Atte mengelus punggung Wulan dengan lembut, mencoba menenangkan mamahnya yang dari tadi menangis membasahi pundaknya. Tangis Wulan terisak-isak, menyuarakan rasa sakit dan kekecewaan yang telah lama dipendam. Atte merasakan setiap tetesan air mata yang jatuh di bahunya, dan dengan sabar dia terus mengelus, berharap sentuhan lembutnya bisa memberikan sedikit ketenangan.

Setelah beberapa saat, tangis Wulan mulai mereda. Suasana menjadi lebih hening, hanya suara napas berat Wulan yang terdengar. Merasa mamahnya sudah agak tenang, Atte perlahan membuka suara, "Mamah, di mana ayah tiriku sekarang? Bagaimana bisa mamah bertemu dengan dia?"

Wulan menghela napas panjang sebelum mulai bercerita. "Namanya Fandi. Dia teman mamah ketika kuliah. Saat itu mamah sudah kehilangan semangat untuk hidup. Mamah mencoba melakukan bunuh diri, berdiri di trotoar jembatan Pasoepati. Semua orang yang sedang berkendara ikut menenangkan mamah, perjalanan mereka terganggu. Tapi ada satu orang yang berteriak memanggil nama mamah."

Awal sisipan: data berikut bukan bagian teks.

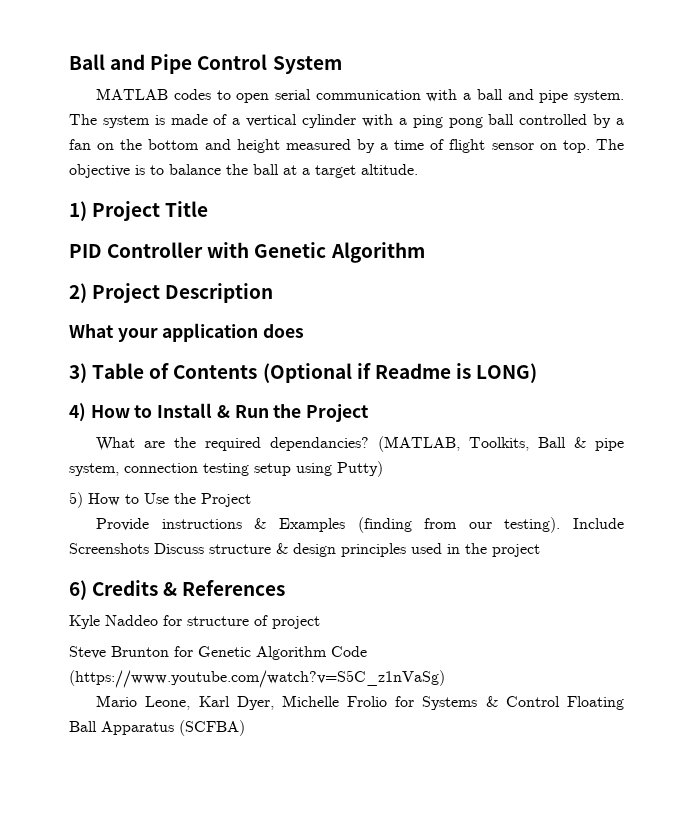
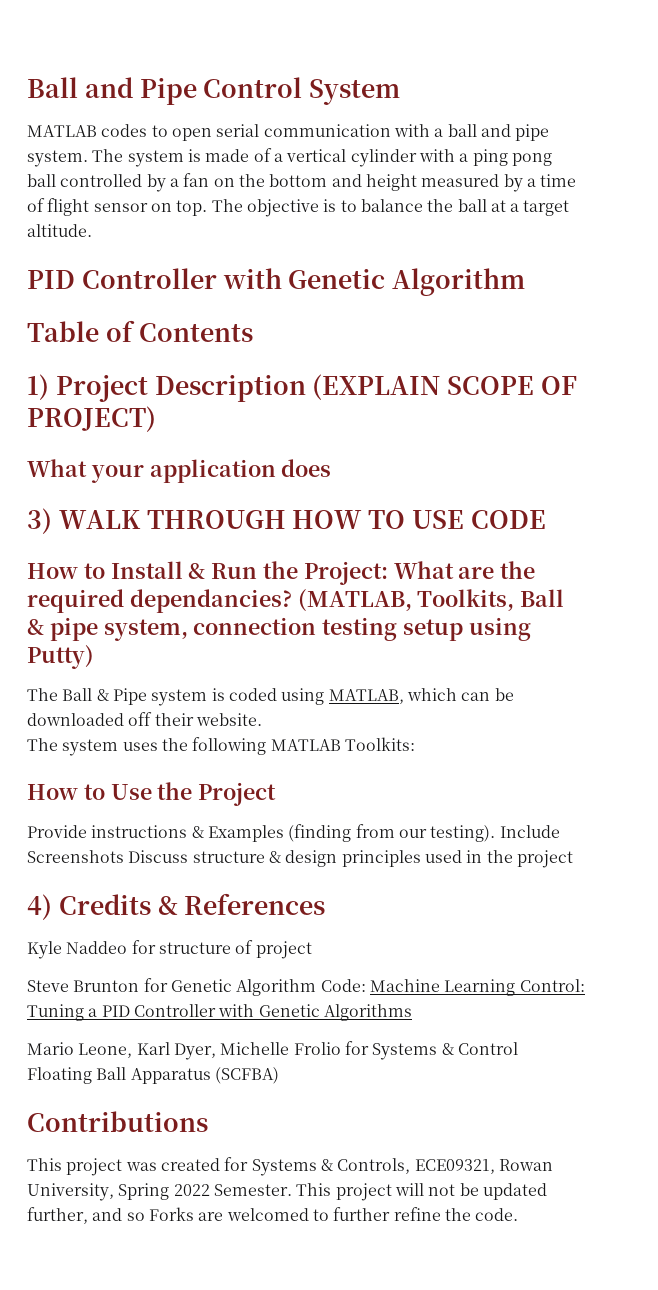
[69,201,209,221] // 1) Project Title -> (92, 230) none
[69,283,274,303] 2) Project Description -> [27,320,253,342] [27,374,577,402] [27,406,156,432] Table of Contents // 1) Project Description (EXPLAIN SCOPE OF PROJECT)
[92,363,538,383] [69,403,86,422] Table of Contents (Optional if Readme is LONG) // 4) -> [58,510,546,529] WALK THROUGH HOW TO USE CODE //
[306,404,370,422] Project // -> [303,561,388,585] Project:
[69,492,83,508] 5) -> [27,688,514,706] [27,712,262,726] [27,737,415,756] The Ball & Pipe system is coded using MATLAB, which can be downloaded off their website. // The system uses the following MATLAB Toolkits: //
[69,580,87,600] 6) -> [27,894,52,920] 4)
[331,646,367,657] [69,670,445,688] Code (https://www.youtube.com/watch?v=S5C_z1nVaSg) -> [320,979,585,996] [27,1004,412,1021] Code: Machine Learning Control: Tuning a PID Controller with Genetic Algorithms
(245, 728) none -> [27,1111,208,1132] [27,1157,553,1176] [27,1183,547,1201] [27,1207,519,1224] // Contributions // This project was created for Systems & Controls, ECE09321, Rowan University, Spring 2022 Semester. This project will not be updated further, and so Forks are welcomed to further refine the code.

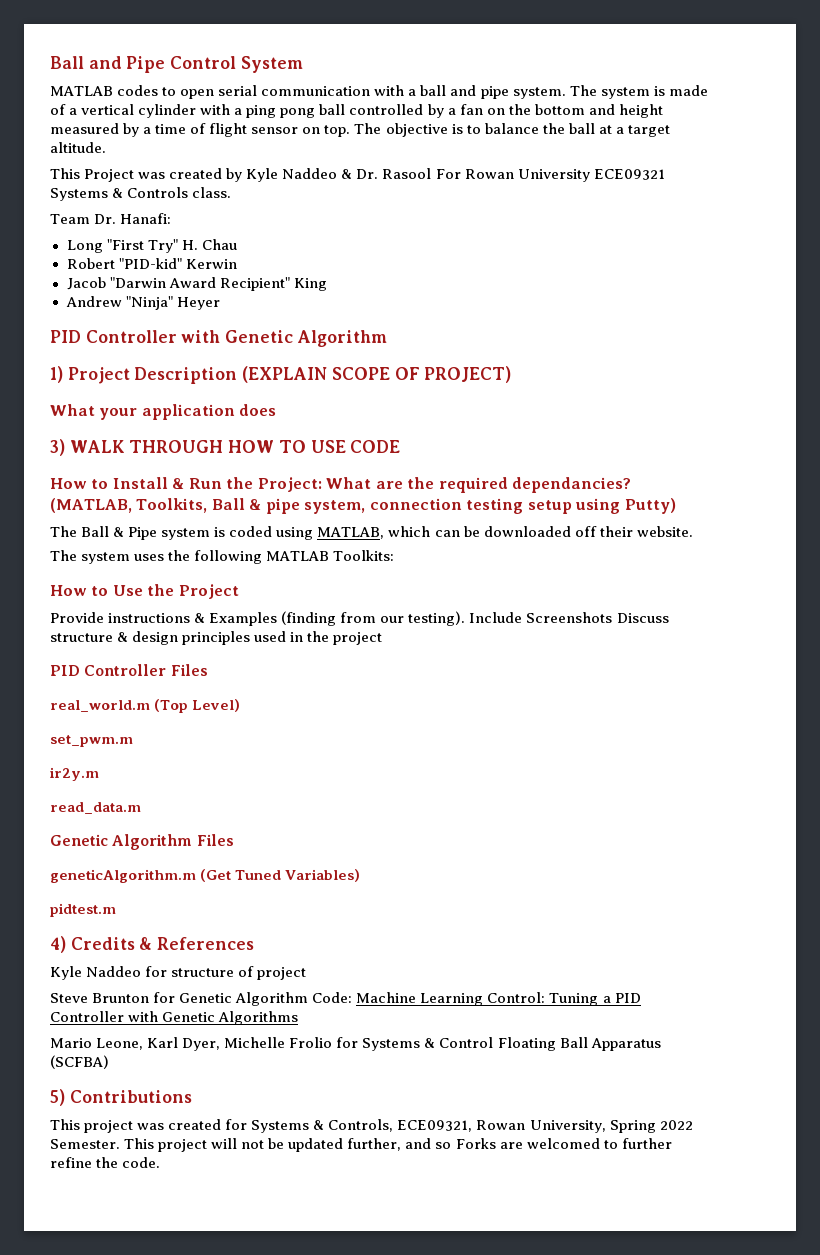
(92, 230) none -> [50,168,665,182] [50,187,232,201] [50,213,172,224] [66,239,237,253] [66,258,237,269] [66,277,327,291] [65,296,220,310] // This Project was created by Kyle Naddeo & Dr. Rasool For Rowan University ECE09321 Systems & Controls class. // Team Dr. Hanafi: // Long "First Try" H. Chau // Robert "PID-kid" Kerwin // Jacob "Darwin Award Recipient" King // Andrew "Ninja" Heyer
[27,320,253,342] // Table of Contents -> (387, 338) none
(573, 859) none -> [50,664,208,676] [50,699,241,713] [50,735,133,747] [50,767,99,781] [50,802,141,814] [50,834,234,850] [50,869,361,883] [50,903,116,917] // PID Controller Files // real_world.m (Top Level) // set_pwm.m // ir2y.m // read_data.m // Genetic Algorithm Files // geneticAlgorithm.m (Get Tuned Variables) // pidtest.m
(279, 1075) none -> [50,1089,65,1106] 5)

Wulan berhenti sejenak, mengenang momen itu dengan mata yang mulai berkaca-kaca lagi. "Baru saja mamah melangkahkan kaki, tangan mamah ditarik hebat oleh seseorang. Dia adalah Fandi. Fandi mencoba menenangkan mamah dengan membawa mamah ke suatu tempat yang aman. Dia bilang, 'Kamu tidak sendirian, Wulan. Kita bisa melalui ini bersama.'"

Atte mendengarkan dengan seksama, merasakan campuran emosi yang kompleks. Di satu sisi, dia merasa marah dan kecewa karena mamahnya terjebak dalam situasi seperti ini. Tapi di sisi lain, dia bisa melihat kenapa mamahnya merasa berhutang budi pada Fandi. Dia mencoba memahami, meskipun hatinya masih diliputi kekhawatiran dan kesedihan.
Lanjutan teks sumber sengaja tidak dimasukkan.